(Content revision data)

┌────────

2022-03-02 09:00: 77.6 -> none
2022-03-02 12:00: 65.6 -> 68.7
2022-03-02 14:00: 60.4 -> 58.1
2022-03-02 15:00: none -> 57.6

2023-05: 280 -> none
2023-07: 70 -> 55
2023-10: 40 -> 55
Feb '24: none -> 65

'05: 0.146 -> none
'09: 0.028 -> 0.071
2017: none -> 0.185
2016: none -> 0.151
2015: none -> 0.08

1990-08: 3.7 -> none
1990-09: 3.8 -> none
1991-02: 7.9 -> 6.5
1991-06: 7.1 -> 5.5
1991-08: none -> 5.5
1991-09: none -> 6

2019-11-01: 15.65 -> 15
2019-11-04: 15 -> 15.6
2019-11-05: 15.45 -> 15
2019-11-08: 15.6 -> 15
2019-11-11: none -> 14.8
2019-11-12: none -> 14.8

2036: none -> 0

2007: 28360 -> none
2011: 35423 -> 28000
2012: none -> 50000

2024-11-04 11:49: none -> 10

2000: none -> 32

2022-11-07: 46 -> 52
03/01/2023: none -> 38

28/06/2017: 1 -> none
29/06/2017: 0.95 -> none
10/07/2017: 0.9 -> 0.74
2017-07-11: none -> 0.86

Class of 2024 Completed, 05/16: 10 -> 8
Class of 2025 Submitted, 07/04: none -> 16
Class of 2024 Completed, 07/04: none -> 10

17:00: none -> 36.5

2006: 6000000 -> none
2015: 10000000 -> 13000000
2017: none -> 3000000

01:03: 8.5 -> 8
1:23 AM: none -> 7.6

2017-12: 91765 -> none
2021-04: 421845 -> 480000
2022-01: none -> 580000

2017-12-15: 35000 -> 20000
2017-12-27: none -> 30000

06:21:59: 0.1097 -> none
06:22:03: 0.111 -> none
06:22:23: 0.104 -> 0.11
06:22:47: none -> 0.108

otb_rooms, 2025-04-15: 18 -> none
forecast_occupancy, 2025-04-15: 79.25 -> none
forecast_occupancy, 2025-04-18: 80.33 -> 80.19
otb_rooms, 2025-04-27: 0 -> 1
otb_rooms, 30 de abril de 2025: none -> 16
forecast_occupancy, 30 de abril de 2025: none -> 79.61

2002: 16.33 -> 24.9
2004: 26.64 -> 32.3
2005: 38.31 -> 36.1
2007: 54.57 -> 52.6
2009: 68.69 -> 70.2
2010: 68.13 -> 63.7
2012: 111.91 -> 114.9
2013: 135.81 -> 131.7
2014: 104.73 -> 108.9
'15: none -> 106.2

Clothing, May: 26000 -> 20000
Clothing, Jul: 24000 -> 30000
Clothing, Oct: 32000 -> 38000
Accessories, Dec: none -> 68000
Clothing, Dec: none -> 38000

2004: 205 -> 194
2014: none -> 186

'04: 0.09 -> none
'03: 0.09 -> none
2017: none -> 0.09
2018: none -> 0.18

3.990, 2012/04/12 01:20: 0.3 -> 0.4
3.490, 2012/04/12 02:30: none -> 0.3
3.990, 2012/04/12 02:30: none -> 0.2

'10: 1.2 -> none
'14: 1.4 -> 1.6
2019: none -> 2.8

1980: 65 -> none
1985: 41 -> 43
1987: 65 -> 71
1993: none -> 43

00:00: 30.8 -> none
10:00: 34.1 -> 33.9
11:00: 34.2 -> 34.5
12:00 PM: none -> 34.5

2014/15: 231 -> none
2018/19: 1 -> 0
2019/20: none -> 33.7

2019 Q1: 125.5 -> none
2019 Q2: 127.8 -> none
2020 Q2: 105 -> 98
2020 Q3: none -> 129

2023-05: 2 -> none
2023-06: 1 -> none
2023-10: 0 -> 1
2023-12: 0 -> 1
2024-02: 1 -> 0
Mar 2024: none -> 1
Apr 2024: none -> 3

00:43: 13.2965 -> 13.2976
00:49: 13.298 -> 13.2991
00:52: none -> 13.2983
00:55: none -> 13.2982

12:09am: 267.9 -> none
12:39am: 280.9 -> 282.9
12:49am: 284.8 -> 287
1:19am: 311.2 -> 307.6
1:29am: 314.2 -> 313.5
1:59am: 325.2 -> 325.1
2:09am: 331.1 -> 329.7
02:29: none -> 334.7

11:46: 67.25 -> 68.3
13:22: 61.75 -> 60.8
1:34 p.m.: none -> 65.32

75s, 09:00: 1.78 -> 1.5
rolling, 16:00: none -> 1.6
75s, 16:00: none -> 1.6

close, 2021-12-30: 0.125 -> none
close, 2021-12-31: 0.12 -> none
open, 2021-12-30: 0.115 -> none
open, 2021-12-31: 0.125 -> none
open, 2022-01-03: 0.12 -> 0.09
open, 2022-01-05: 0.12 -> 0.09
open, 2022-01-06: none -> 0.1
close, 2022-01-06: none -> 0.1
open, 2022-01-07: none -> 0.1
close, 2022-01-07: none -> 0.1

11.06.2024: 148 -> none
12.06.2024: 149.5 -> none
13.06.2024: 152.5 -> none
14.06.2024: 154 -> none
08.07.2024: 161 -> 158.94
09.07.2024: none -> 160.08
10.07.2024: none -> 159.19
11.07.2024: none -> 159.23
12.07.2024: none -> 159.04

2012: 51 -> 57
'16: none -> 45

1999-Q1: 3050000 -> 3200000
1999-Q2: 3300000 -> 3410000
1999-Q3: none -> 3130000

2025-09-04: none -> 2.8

└────────

• _DIRECTIONS_: Each line above should appear again, reproduced exactly.

• _COMPLETED TASK_:
2022-03-02 09:00: 77.6 -> none
2022-03-02 12:00: 65.6 -> 68.7
2022-03-02 14:00: 60.4 -> 58.1
2022-03-02 15:00: none -> 57.6

2023-05: 280 -> none
2023-07: 70 -> 55
2023-10: 40 -> 55
Feb '24: none -> 65

'05: 0.146 -> none
'09: 0.028 -> 0.071
2017: none -> 0.185
2016: none -> 0.151
2015: none -> 0.08

1990-08: 3.7 -> none
1990-09: 3.8 -> none
1991-02: 7.9 -> 6.5
1991-06: 7.1 -> 5.5
1991-08: none -> 5.5
1991-09: none -> 6

2019-11-01: 15.65 -> 15
2019-11-04: 15 -> 15.6
2019-11-05: 15.45 -> 15
2019-11-08: 15.6 -> 15
2019-11-11: none -> 14.8
2019-11-12: none -> 14.8

2036: none -> 0

2007: 28360 -> none
2011: 35423 -> 28000
2012: none -> 50000

2024-11-04 11:49: none -> 10

2000: none -> 32

2022-11-07: 46 -> 52
03/01/2023: none -> 38

28/06/2017: 1 -> none
29/06/2017: 0.95 -> none
10/07/2017: 0.9 -> 0.74
2017-07-11: none -> 0.86

Class of 2024 Completed, 05/16: 10 -> 8
Class of 2025 Submitted, 07/04: none -> 16
Class of 2024 Completed, 07/04: none -> 10

17:00: none -> 36.5

2006: 6000000 -> none
2015: 10000000 -> 13000000
2017: none -> 3000000

01:03: 8.5 -> 8
1:23 AM: none -> 7.6

2017-12: 91765 -> none
2021-04: 421845 -> 480000
2022-01: none -> 580000

2017-12-15: 35000 -> 20000
2017-12-27: none -> 30000

06:21:59: 0.1097 -> none
06:22:03: 0.111 -> none
06:22:23: 0.104 -> 0.11
06:22:47: none -> 0.108

otb_rooms, 2025-04-15: 18 -> none
forecast_occupancy, 2025-04-15: 79.25 -> none
forecast_occupancy, 2025-04-18: 80.33 -> 80.19
otb_rooms, 2025-04-27: 0 -> 1
otb_rooms, 30 de abril de 2025: none -> 16
forecast_occupancy, 30 de abril de 2025: none -> 79.61

2002: 16.33 -> 24.9
2004: 26.64 -> 32.3
2005: 38.31 -> 36.1
2007: 54.57 -> 52.6
2009: 68.69 -> 70.2
2010: 68.13 -> 63.7
2012: 111.91 -> 114.9
2013: 135.81 -> 131.7
2014: 104.73 -> 108.9
'15: none -> 106.2

Clothing, May: 26000 -> 20000
Clothing, Jul: 24000 -> 30000
Clothing, Oct: 32000 -> 38000
Accessories, Dec: none -> 68000
Clothing, Dec: none -> 38000

2004: 205 -> 194
2014: none -> 186

'04: 0.09 -> none
'03: 0.09 -> none
2017: none -> 0.09
2018: none -> 0.18

3.990, 2012/04/12 01:20: 0.3 -> 0.4
3.490, 2012/04/12 02:30: none -> 0.3
3.990, 2012/04/12 02:30: none -> 0.2

'10: 1.2 -> none
'14: 1.4 -> 1.6
2019: none -> 2.8

1980: 65 -> none
1985: 41 -> 43
1987: 65 -> 71
1993: none -> 43

00:00: 30.8 -> none
10:00: 34.1 -> 33.9
11:00: 34.2 -> 34.5
12:00 PM: none -> 34.5

2014/15: 231 -> none
2018/19: 1 -> 0
2019/20: none -> 33.7

2019 Q1: 125.5 -> none
2019 Q2: 127.8 -> none
2020 Q2: 105 -> 98
2020 Q3: none -> 129

2023-05: 2 -> none
2023-06: 1 -> none
2023-10: 0 -> 1
2023-12: 0 -> 1
2024-02: 1 -> 0
Mar 2024: none -> 1
Apr 2024: none -> 3

00:43: 13.2965 -> 13.2976
00:49: 13.298 -> 13.2991
00:52: none -> 13.2983
00:55: none -> 13.2982

12:09am: 267.9 -> none
12:39am: 280.9 -> 282.9
12:49am: 284.8 -> 287
1:19am: 311.2 -> 307.6
1:29am: 314.2 -> 313.5
1:59am: 325.2 -> 325.1
2:09am: 331.1 -> 329.7
02:29: none -> 334.7

11:46: 67.25 -> 68.3
13:22: 61.75 -> 60.8
1:34 p.m.: none -> 65.32

75s, 09:00: 1.78 -> 1.5
rolling, 16:00: none -> 1.6
75s, 16:00: none -> 1.6

close, 2021-12-30: 0.125 -> none
close, 2021-12-31: 0.12 -> none
open, 2021-12-30: 0.115 -> none
open, 2021-12-31: 0.125 -> none
open, 2022-01-03: 0.12 -> 0.09
open, 2022-01-05: 0.12 -> 0.09
open, 2022-01-06: none -> 0.1
close, 2022-01-06: none -> 0.1
open, 2022-01-07: none -> 0.1
close, 2022-01-07: none -> 0.1

11.06.2024: 148 -> none
12.06.2024: 149.5 -> none
13.06.2024: 152.5 -> none
14.06.2024: 154 -> none
08.07.2024: 161 -> 158.94
09.07.2024: none -> 160.08
10.07.2024: none -> 159.19
11.07.2024: none -> 159.23
12.07.2024: none -> 159.04

2012: 51 -> 57
'16: none -> 45

1999-Q1: 3050000 -> 3200000
1999-Q2: 3300000 -> 3410000
1999-Q3: none -> 3130000

2025-09-04: none -> 2.8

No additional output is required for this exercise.